Vaughan Williams Folk Songs

 

The first of these Vaughan Williams premiere recordings is the least interesting: an orchestral suite taken from the 1950 cantata Folk Songs of the Four Seasons, and consisting of sturdy but routine material.

Published: January 22, 2013 at 4:55 pm

COMPOSERS: Ralph Vaughan Williams
LABELS: Dutton Epoch
ALBUM TITLE: Vaughan Williams Folk Songs
WORKS: Folk Songs for the Four Seasons; Dark Pastoral for cello & orchestra (completed by David matthews); Sernade in A minor; Bucolic Suite
PERFORMER: Guy Johnston (cello); Royal Scottish National Orchestra/Martin Yates
CATALOGUE NO: CDLX7289

The first of these Vaughan Williams premiere recordings is the least interesting: an orchestral suite taken from the 1950 cantata Folk Songs of the Four Seasons, and consisting of sturdy but routine material.

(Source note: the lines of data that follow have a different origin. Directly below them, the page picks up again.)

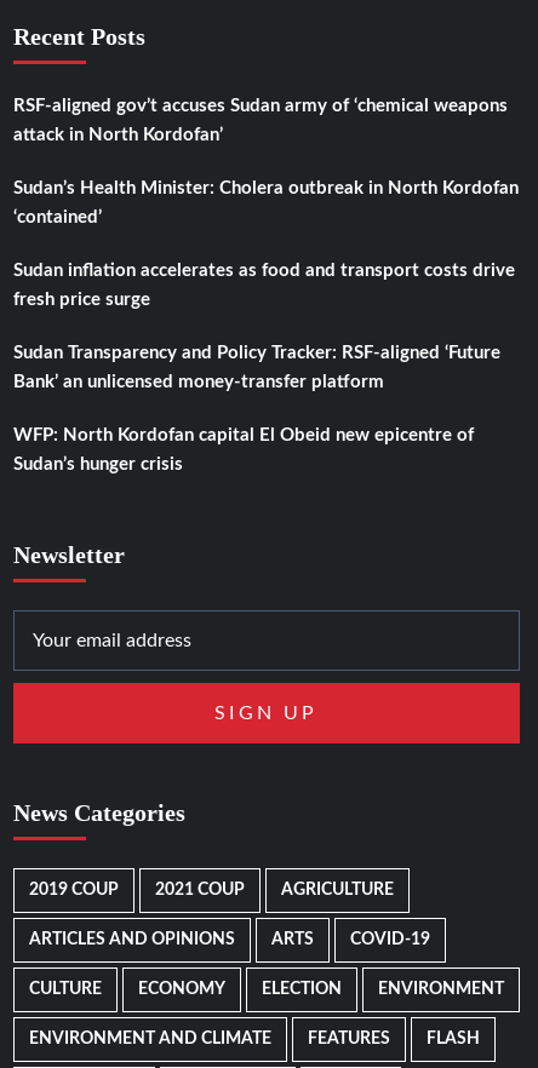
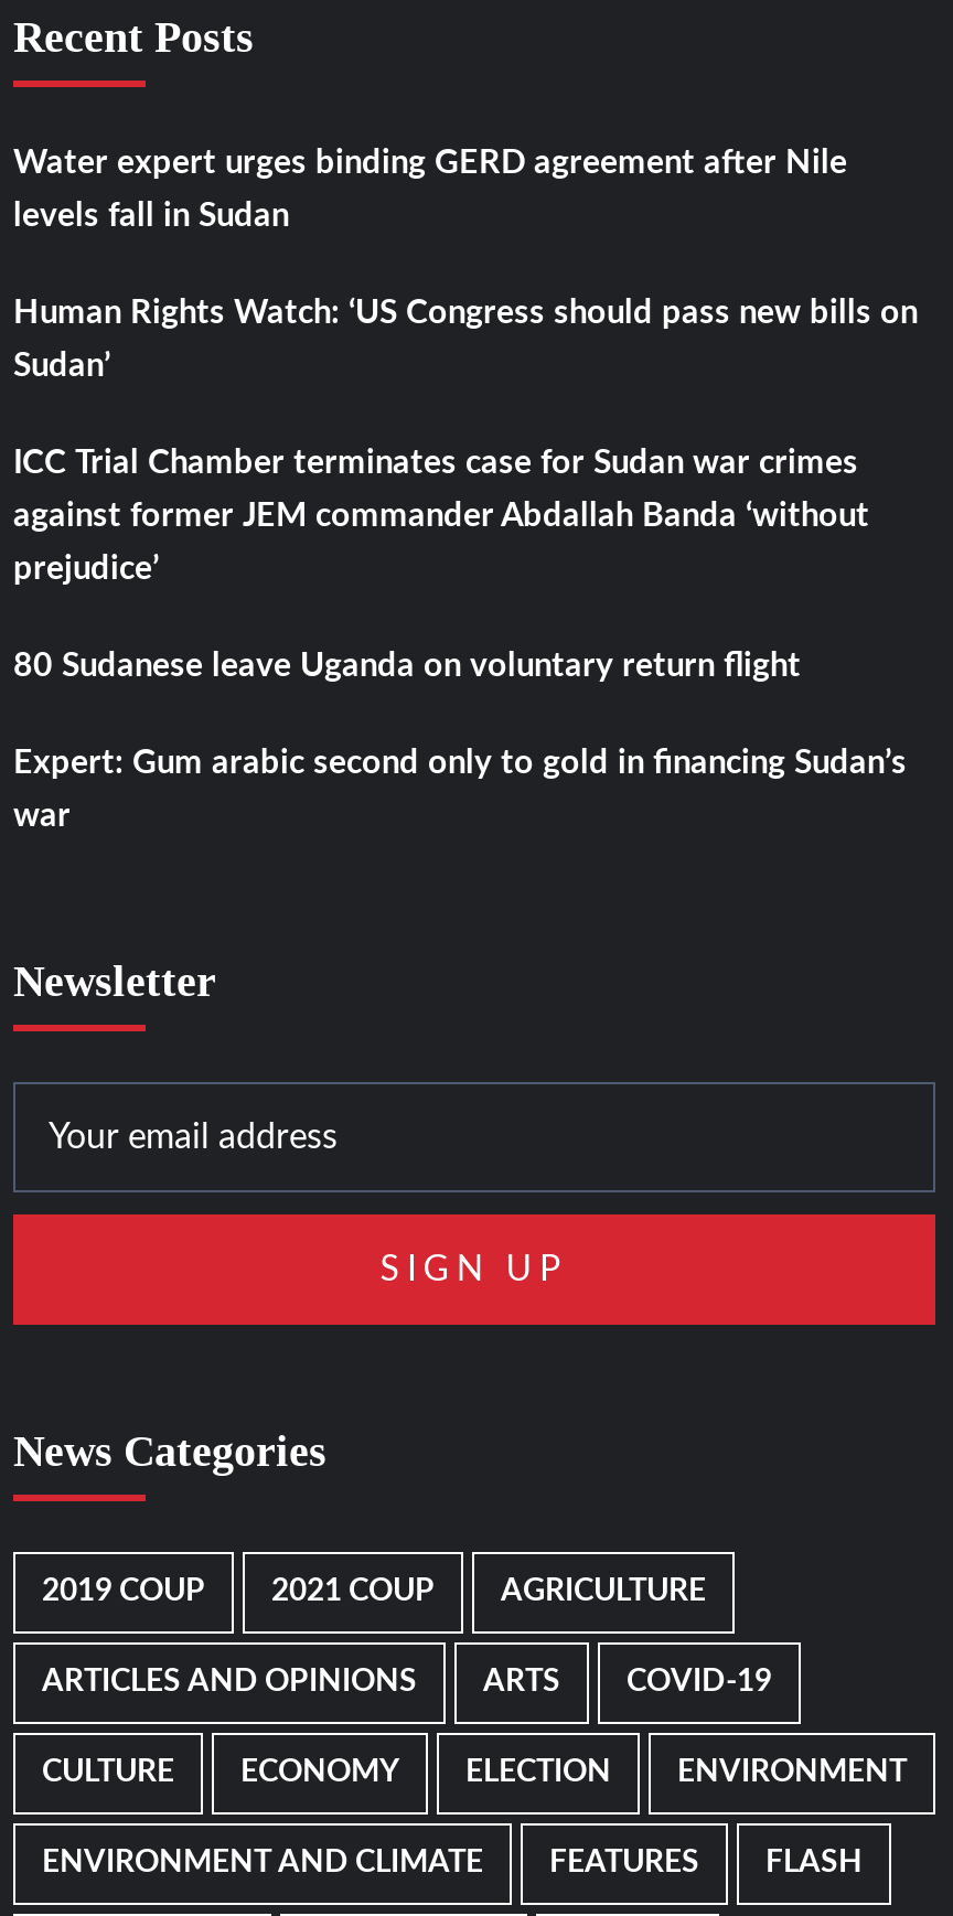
[13,97,508,116] RSF-aligned gov’t accuses Sudan army of ‘chemical weapons -> [13,148,847,181] Water expert urges binding GERD agreement after Nile
[13,127,223,145] attack in North Kordofan’ -> [13,201,289,234] levels fall in Sudan
[13,180,519,198] Sudan’s Health Minister: Cholera outbreak in North Kordofan -> [13,298,918,331] Human Rights Watch: ‘US Congress should pass new bills on
[13,209,102,227] ‘contained’ -> [13,351,110,384] Sudan’
[13,262,515,280] Sudan inflation accelerates as food and transport costs drive -> [13,448,858,481] ICC Trial Chamber terminates case for Sudan war crimes
[13,291,150,309] fresh price surge -> [13,501,869,534] against former JEM commander Abdallah Banda ‘without
[13,344,500,363] Sudan Transparency and Policy Tracker: RSF-aligned ‘Future -> [13,554,159,587] prejudice’
[13,374,384,392] Bank’ an unlicensed money-transfer platform -> [13,651,801,684] 80 Sudanese leave Uganda on voluntary return flight
[13,427,474,445] WFP: North Kordofan capital El Obeid new epicentre of -> [13,748,907,781] Expert: Gum arabic second only to gold in financing Sudan’s
[13,456,183,474] Sudan’s hunger crisis -> [13,801,71,834] war

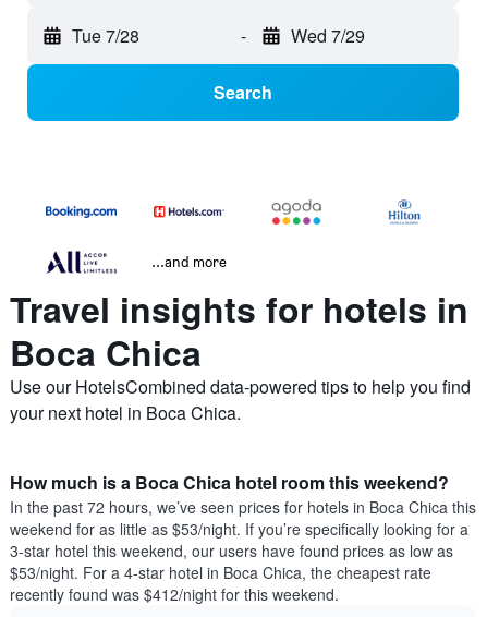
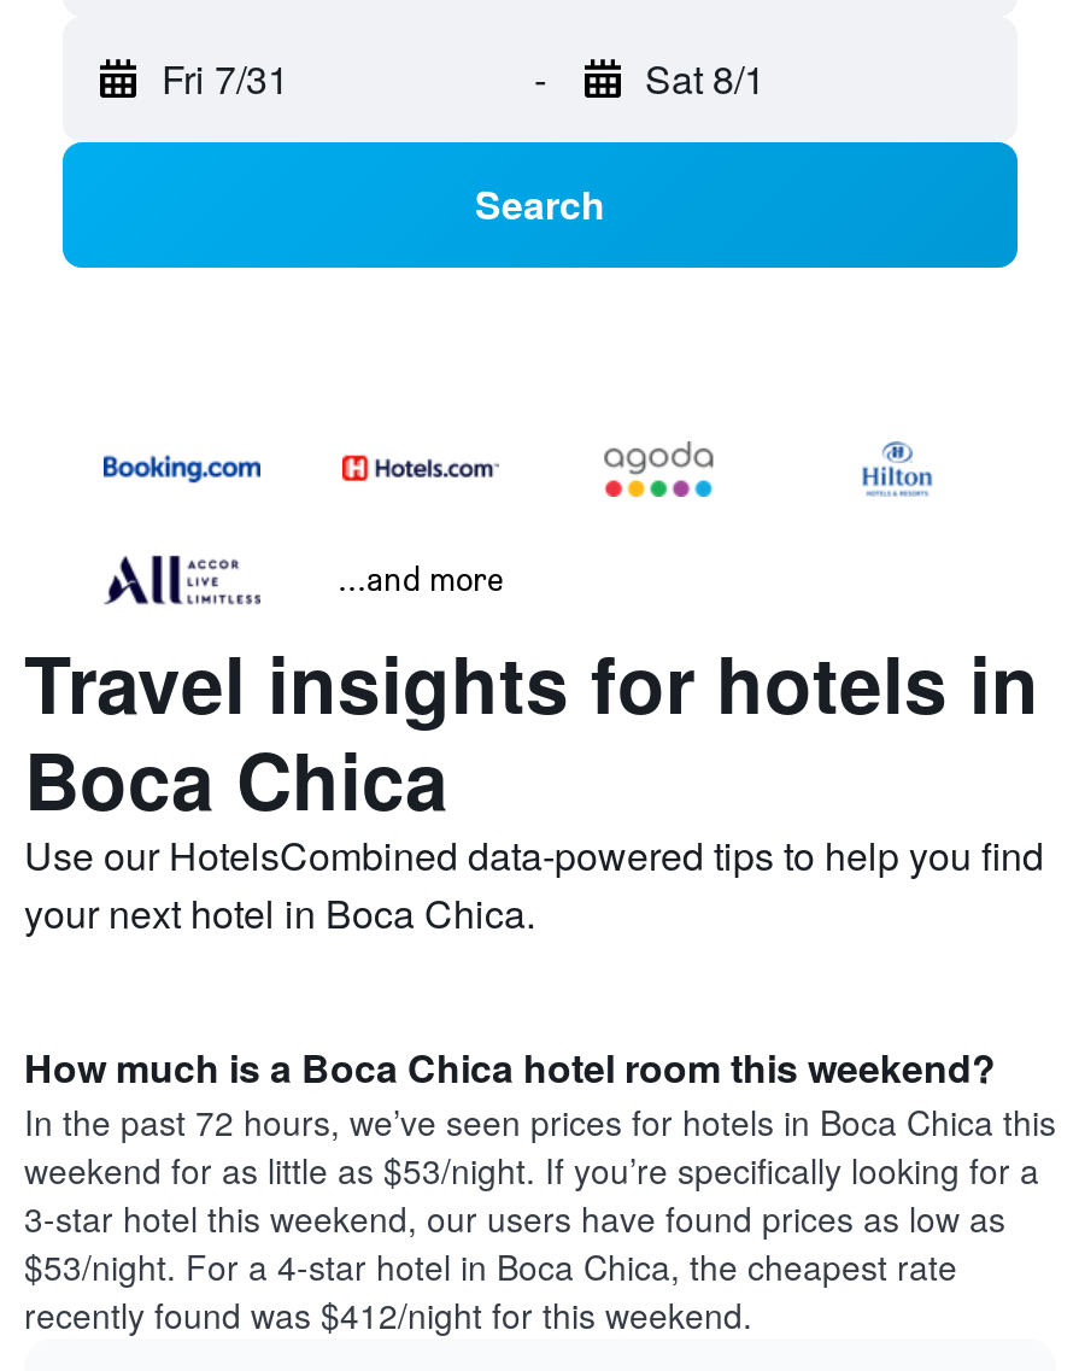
[72,23,139,48] Tue 7/28 -> [162,51,289,107] Fri 7/31
[290,23,364,48] Wed 7/29 -> [645,51,766,107] Sat 8/1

Much more is offered by the four-movement Bucolic Suite, written in 1900, and showing how strong the young Vaughan Williams’s command of the orchestra already was, before folksong-collecting propelled his idiom towards true self-discovery; in the Suite’s Andante second movement the sound-world of In the Fen Country, still several years in the future, is even now coming through.

The five-movement Serenade of 1898, the composer’s first orchestral work, has an even lovelier creation in its Romance, with its dreamy opening clarinet solo (superbly played here).

The stand-out music, however, comes in Dark Pastoral. This is David Matthews’s wonderfully skilled and imaginative, yet always-in-style completion of the slow movement of an unfinished cello concerto, planned for Pablo Casals in the early 1940s. Guy Johnston’s playing is searchingly beautiful and accurate; and as in the other works, Yates and RSNO provide a quality contribution. There’s fine recorded sound, too, although Dark Pastoral has what seems to be a far too obvious edit between different takes (at 3:31).